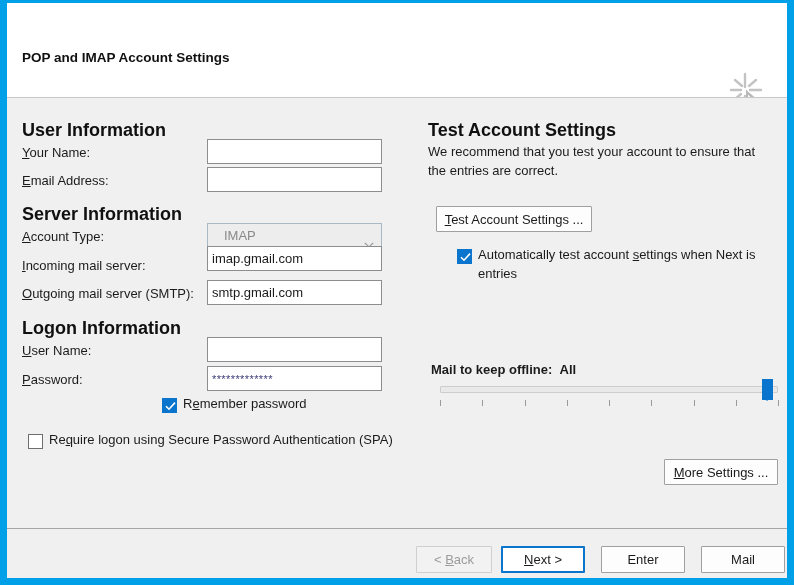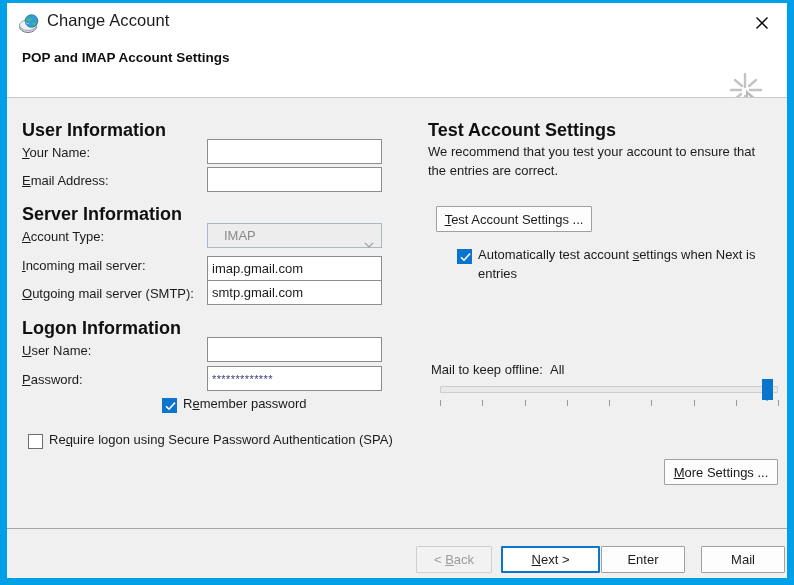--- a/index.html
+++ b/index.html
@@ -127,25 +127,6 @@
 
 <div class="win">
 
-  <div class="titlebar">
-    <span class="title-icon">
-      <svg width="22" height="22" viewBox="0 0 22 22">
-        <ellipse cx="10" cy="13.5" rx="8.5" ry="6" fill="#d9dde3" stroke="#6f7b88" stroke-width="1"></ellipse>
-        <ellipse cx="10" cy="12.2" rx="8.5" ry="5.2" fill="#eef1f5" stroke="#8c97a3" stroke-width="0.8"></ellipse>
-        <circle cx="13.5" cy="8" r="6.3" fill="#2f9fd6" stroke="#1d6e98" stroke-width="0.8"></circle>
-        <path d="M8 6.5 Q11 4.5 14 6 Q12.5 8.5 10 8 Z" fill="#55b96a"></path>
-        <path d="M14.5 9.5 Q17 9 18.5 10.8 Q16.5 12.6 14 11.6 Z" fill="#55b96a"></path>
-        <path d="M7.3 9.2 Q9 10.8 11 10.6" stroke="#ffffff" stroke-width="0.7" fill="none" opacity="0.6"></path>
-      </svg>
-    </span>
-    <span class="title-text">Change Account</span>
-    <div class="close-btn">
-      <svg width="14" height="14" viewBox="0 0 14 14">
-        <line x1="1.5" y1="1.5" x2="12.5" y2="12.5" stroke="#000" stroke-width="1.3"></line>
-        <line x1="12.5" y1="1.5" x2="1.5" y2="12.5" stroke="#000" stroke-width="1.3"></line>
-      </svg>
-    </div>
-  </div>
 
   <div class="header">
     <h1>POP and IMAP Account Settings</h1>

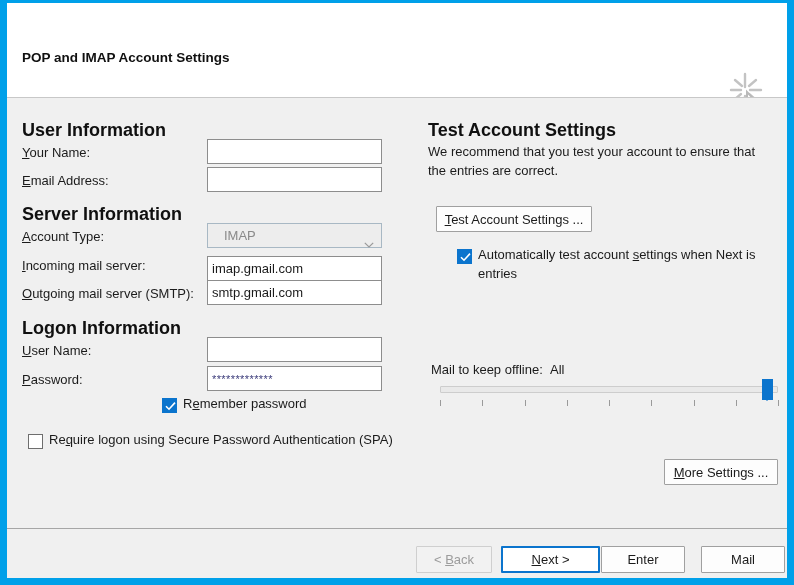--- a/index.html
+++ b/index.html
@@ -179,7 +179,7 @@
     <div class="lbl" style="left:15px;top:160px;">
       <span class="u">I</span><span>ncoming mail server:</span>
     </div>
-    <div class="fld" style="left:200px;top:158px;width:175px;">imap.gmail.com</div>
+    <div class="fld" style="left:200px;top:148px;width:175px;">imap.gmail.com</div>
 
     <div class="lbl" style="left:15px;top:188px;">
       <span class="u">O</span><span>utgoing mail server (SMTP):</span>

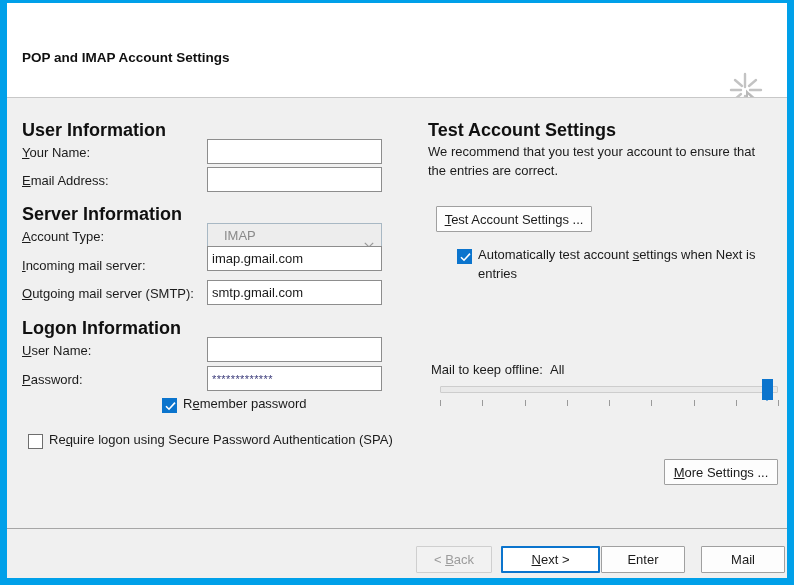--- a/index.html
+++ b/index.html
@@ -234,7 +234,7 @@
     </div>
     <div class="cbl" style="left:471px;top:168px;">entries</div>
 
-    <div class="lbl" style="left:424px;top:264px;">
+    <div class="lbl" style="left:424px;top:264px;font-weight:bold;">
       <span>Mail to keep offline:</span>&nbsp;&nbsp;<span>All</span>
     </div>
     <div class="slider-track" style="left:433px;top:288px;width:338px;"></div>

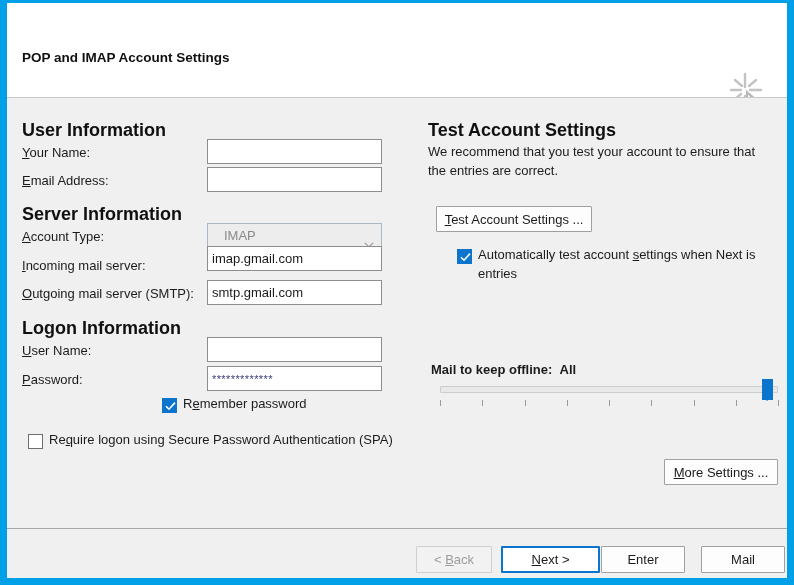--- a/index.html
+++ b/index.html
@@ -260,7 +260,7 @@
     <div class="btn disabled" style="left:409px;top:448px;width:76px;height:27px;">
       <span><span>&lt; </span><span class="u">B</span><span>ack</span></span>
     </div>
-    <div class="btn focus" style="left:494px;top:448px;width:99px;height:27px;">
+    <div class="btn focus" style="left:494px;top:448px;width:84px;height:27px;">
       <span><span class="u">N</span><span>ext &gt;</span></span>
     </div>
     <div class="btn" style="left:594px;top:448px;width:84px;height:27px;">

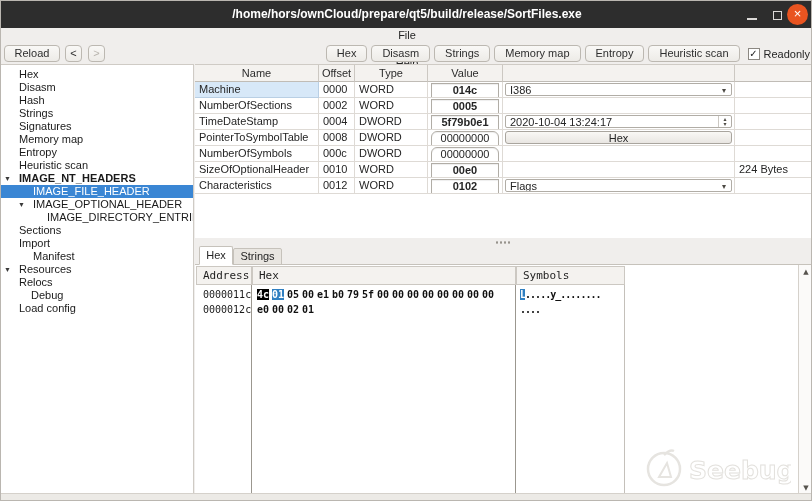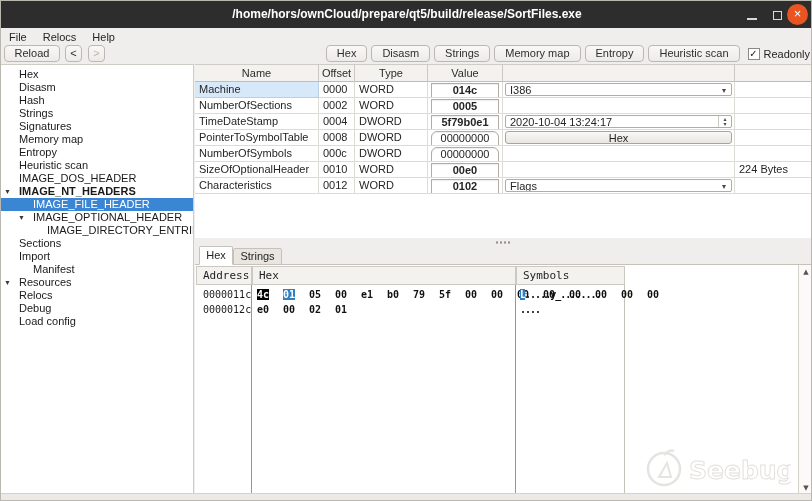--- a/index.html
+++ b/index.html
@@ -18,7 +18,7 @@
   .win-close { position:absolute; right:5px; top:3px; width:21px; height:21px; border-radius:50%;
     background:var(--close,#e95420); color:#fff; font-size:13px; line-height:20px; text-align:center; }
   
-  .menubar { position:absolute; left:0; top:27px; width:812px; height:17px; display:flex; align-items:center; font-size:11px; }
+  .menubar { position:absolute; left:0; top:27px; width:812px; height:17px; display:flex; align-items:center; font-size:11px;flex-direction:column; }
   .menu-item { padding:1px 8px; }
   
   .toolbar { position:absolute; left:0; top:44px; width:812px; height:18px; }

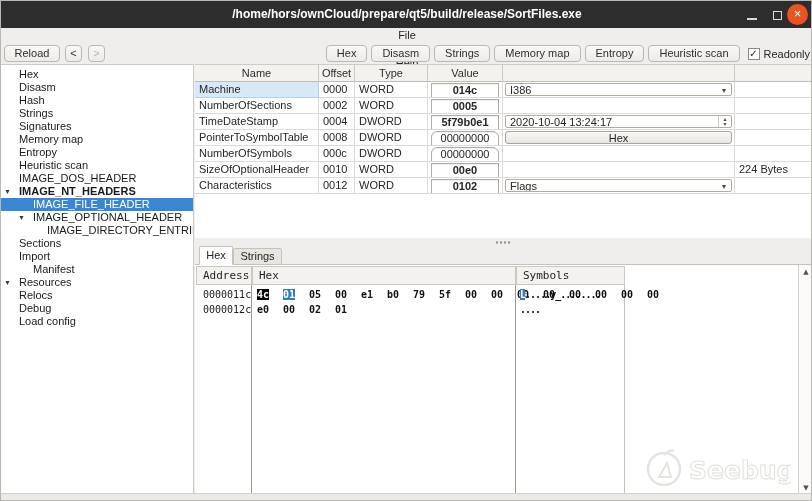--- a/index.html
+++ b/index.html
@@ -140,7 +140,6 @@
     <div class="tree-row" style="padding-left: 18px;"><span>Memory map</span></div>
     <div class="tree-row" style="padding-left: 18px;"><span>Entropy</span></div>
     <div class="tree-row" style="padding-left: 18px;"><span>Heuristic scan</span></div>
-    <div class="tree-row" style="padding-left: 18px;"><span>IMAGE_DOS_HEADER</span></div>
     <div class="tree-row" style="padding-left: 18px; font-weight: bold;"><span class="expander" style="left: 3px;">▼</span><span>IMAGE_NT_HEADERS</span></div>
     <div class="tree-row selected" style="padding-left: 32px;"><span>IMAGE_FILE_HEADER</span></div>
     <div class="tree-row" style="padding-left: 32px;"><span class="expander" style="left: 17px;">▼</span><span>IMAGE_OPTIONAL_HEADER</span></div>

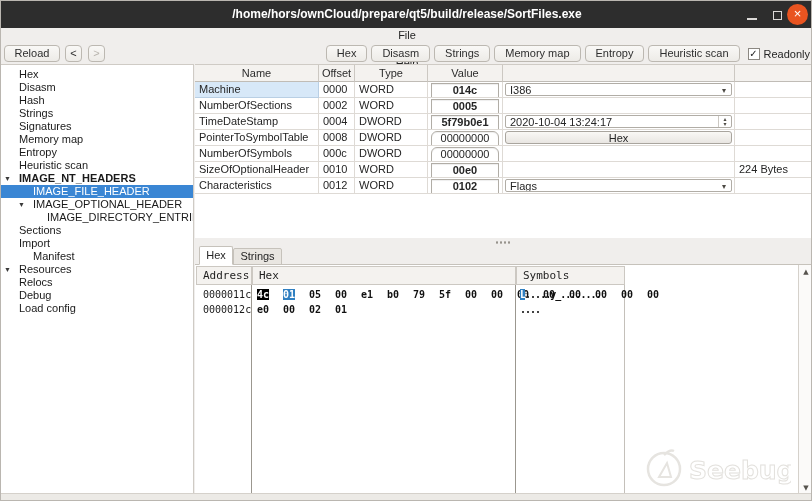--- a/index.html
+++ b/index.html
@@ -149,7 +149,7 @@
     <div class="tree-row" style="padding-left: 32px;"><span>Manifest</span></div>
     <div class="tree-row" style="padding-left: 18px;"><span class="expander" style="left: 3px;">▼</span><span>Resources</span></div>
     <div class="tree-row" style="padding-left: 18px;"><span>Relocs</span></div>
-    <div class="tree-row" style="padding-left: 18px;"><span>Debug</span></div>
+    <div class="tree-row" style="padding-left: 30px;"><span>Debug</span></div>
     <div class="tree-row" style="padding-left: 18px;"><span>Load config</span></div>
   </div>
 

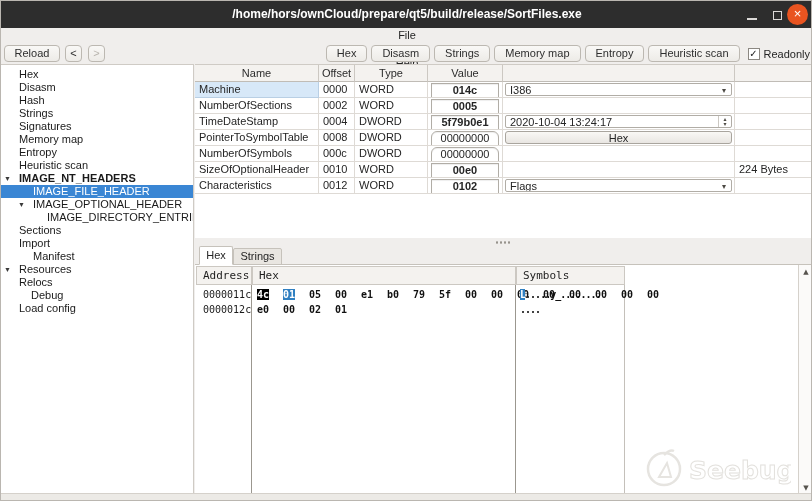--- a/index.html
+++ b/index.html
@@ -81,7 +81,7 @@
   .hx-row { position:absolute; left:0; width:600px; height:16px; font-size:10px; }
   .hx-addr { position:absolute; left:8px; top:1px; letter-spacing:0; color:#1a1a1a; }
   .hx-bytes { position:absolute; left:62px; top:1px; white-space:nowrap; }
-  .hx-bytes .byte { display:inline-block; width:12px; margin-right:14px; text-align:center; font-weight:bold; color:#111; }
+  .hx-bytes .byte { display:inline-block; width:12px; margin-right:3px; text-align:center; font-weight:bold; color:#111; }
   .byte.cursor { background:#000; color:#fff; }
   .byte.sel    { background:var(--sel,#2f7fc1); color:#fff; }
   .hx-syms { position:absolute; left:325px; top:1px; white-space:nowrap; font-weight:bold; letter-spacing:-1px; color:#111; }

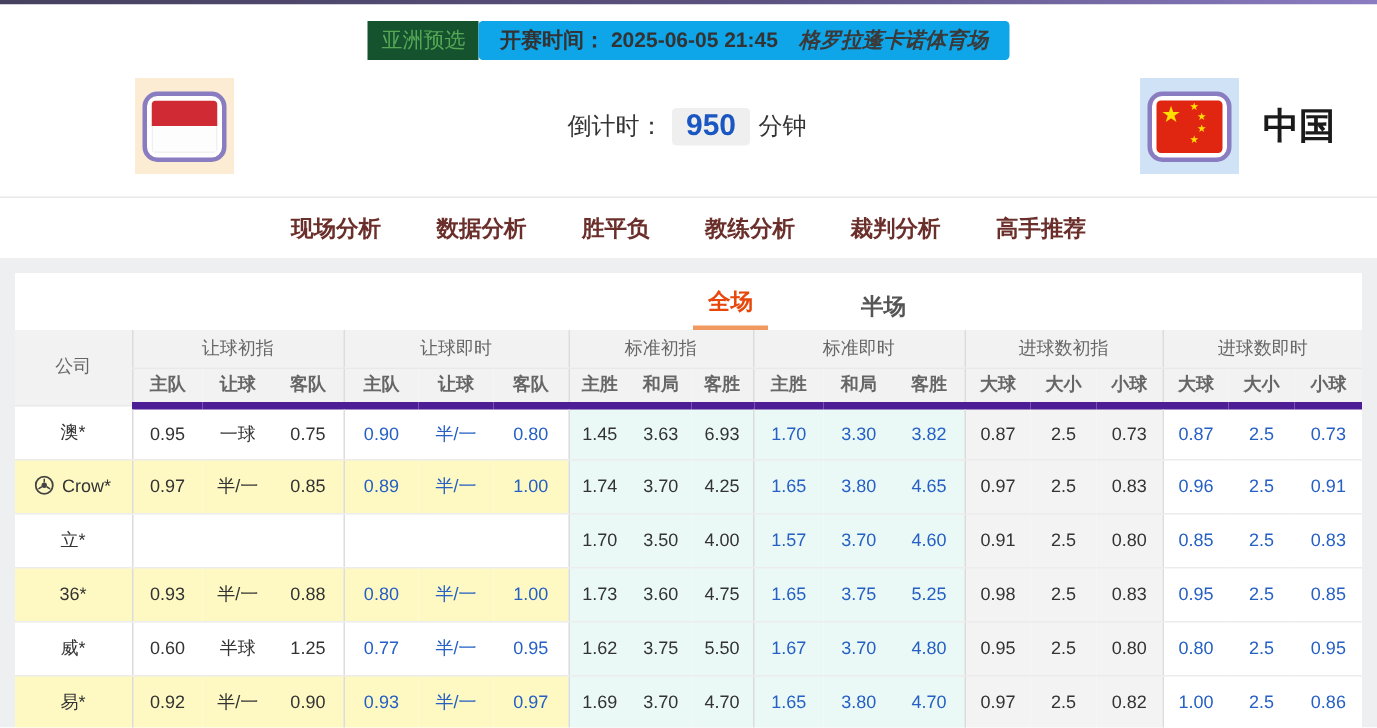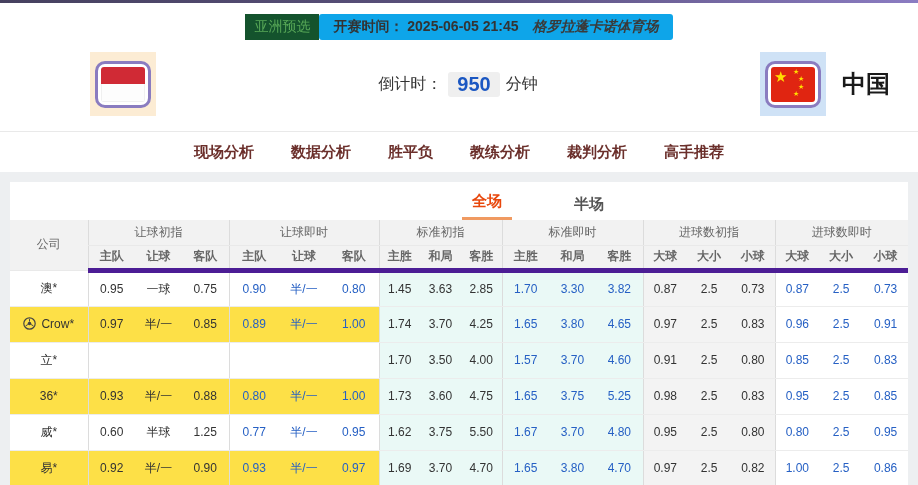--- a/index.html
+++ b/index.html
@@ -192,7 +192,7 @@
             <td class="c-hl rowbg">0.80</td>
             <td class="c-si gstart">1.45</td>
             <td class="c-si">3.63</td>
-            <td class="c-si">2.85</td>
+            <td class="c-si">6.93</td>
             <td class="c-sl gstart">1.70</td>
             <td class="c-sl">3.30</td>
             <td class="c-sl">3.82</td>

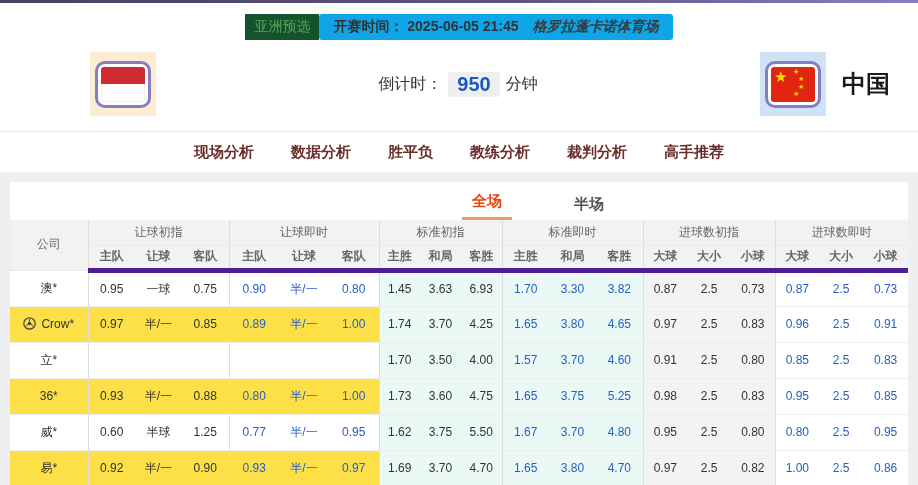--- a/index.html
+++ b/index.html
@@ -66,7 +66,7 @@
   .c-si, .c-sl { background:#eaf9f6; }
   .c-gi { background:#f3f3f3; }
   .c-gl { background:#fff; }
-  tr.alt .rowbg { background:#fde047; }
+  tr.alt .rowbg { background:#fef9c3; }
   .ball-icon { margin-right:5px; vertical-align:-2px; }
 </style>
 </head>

================

● **How to complete this task**:
Wherever the word "spacing" appears in a line of the data above, copy that line.

● **Exercise answer**:
   .hx-addr { position:absolute; left:8px; top:1px; letter-spacing:0; color:#1a1a1a; }
   .hx-syms { position:absolute; left:325px; top:1px; white-space:nowrap; font-weight:bold; letter-spacing:-1px; color:#111; }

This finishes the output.